The Unjournal's expectations and criteria
In many ways, the written part of the evaluation should be similar to a report an academic would write for a traditional high-prestige journal (e.g., see some 'conventional guidelines' here). Most fundamentally, we want you to use your expertise to critically assess the main claims made by the authors. Are the claims well-supported? Are the assumptions believable? Are the methods are appropriate and well-executed? Explain why or why not.
However, we'd also like you to pay some consideration to our priorities, including
Advancing our knowledge and supporting practitioners
Justification, reasonableness, validity, and robustness of methods
Logic and communication, intellectual modesty, transparent reasoning
Open, communicative, replicable science
See our guidelines below for more details on each of these. Please don't structure your review according to these metrics, just pay some attention to them.
If you have questions about the authors’ work, you can ask them anonymously: we will facilitate this.
We want you to evaluate the most recent/relevant version of the paper/project that you can access. If you see a more recent version than the one we shared with you, please let us know.
Target audiences
We designed this process to balance three considerations with three target audiences. Please consider each of these:
Crafting evaluations and ratings that help researchers and policymakers judge when and how to rely on this research. For Research Users.
Ensuring these evaluations of the papers are comparable to current journal tier metrics, to enable them to be used to determine career advancement and research funding. For Departments, Research Managers, and Funders.
Providing constructive feedback to Authors.
We discuss this, and how it relates to our impact and "theory of change", here.
Quantitative metrics
We ask for a set of nine quantitative metrics. For each metric, we ask for a score and a 90% credible interval. We describe these in detail below. (We explain why we ask for these metrics here.)
Percentile rankings
For some questions, we ask for a percentile ranking from 0-100%. This represents "what proportion of papers in the reference group are worse than this paper, by this criterion". A score of 100% means this is essentially the best paper in the reference group. 0% is the worst paper. A score of 50% means this is the median paper; i.e., half of all papers in the reference group do this better, and half do this worse, and so on.

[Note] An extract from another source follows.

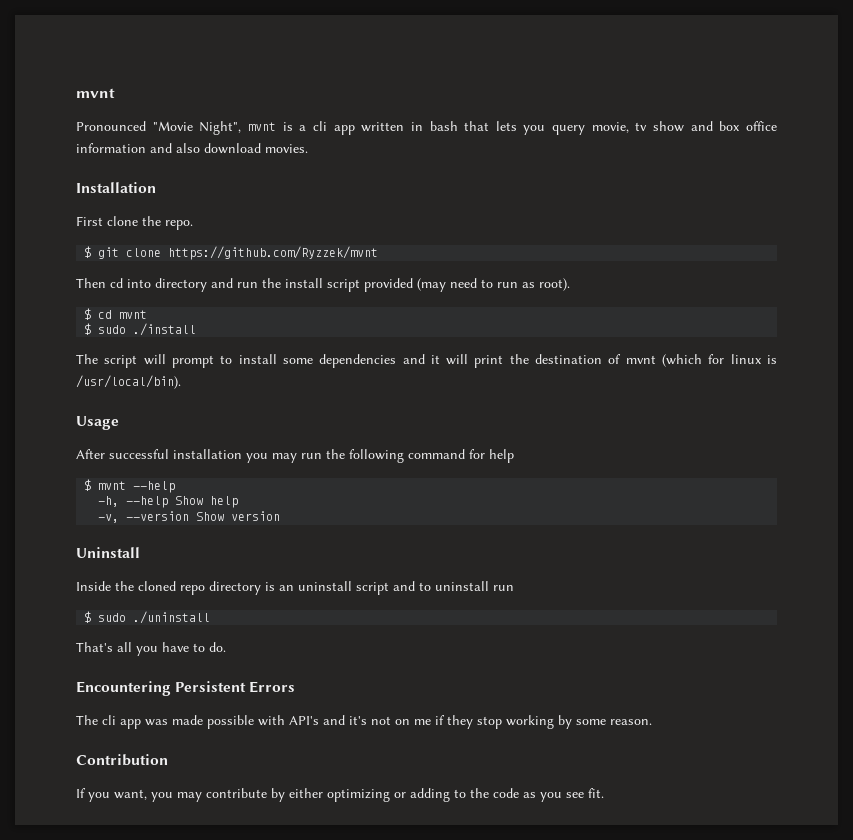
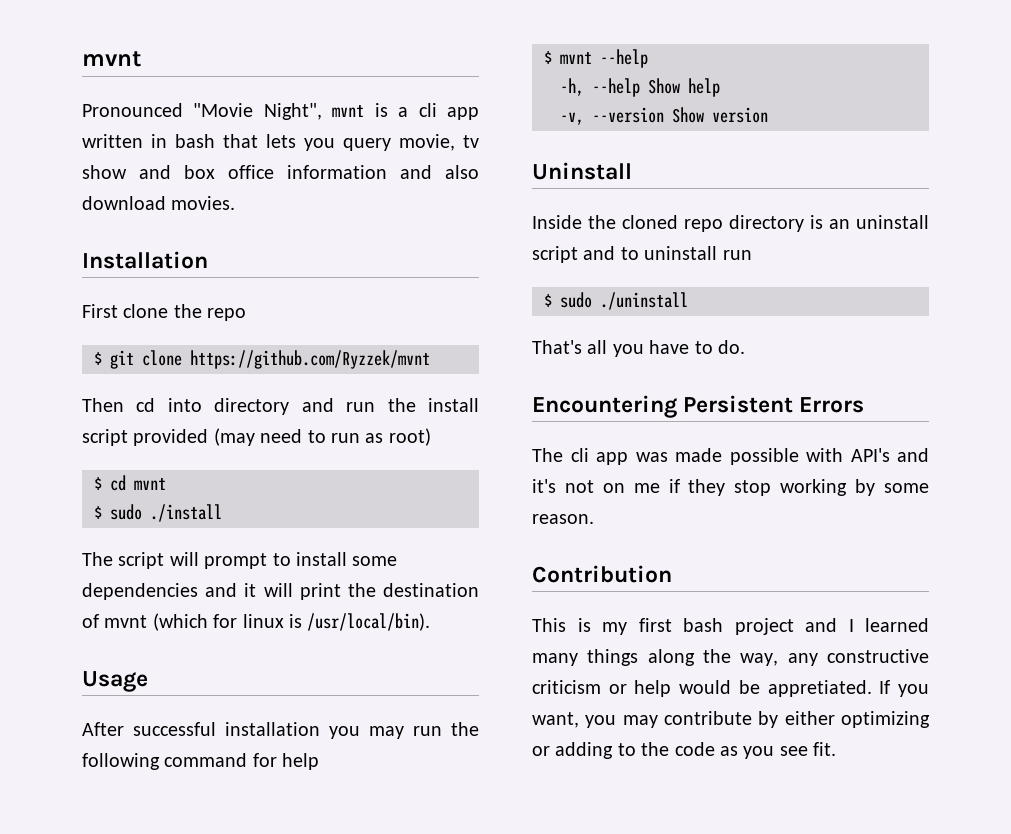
[165,220,193,230] repo. -> [207,308,247,321] repo
[539,278,570,291] root). -> [388,428,431,446] root)
(168, 760) none -> [532,618,929,635] [532,649,929,666] [532,680,872,697] This is my first bash project and I learned many things along the way, any constructive criticism or help would be appretiated.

Here* the population of papers should be all serious research in the same area that you have encountered in the last three years.
Midpoint rating and credible intervals
For each metric, we ask you to provide a 'midpoint rating' and a 90% credible interval as a measure of your uncertainty. Our interface provides slider bars to express your chosen intervals:
See below for more guidance on uncertainty, credible intervals, and the midpoint rating as the 'median of your belief distribution'.
The table below summarizes the percentile rankings.
Overall assessment
Percentile ranking (0-100%)
Judge the quality of the research heuristically. Consider all aspects of quality, credibility, importance to future impactful applied research, and practical relevance and usefulness.
Claims, strength and characterization of evidence
Do the authors do a good job of (i) stating their main questions and claims, (ii) providing strong evidence and powerful approaches to inform these, and (iii) correctly characterizing the nature of their evidence?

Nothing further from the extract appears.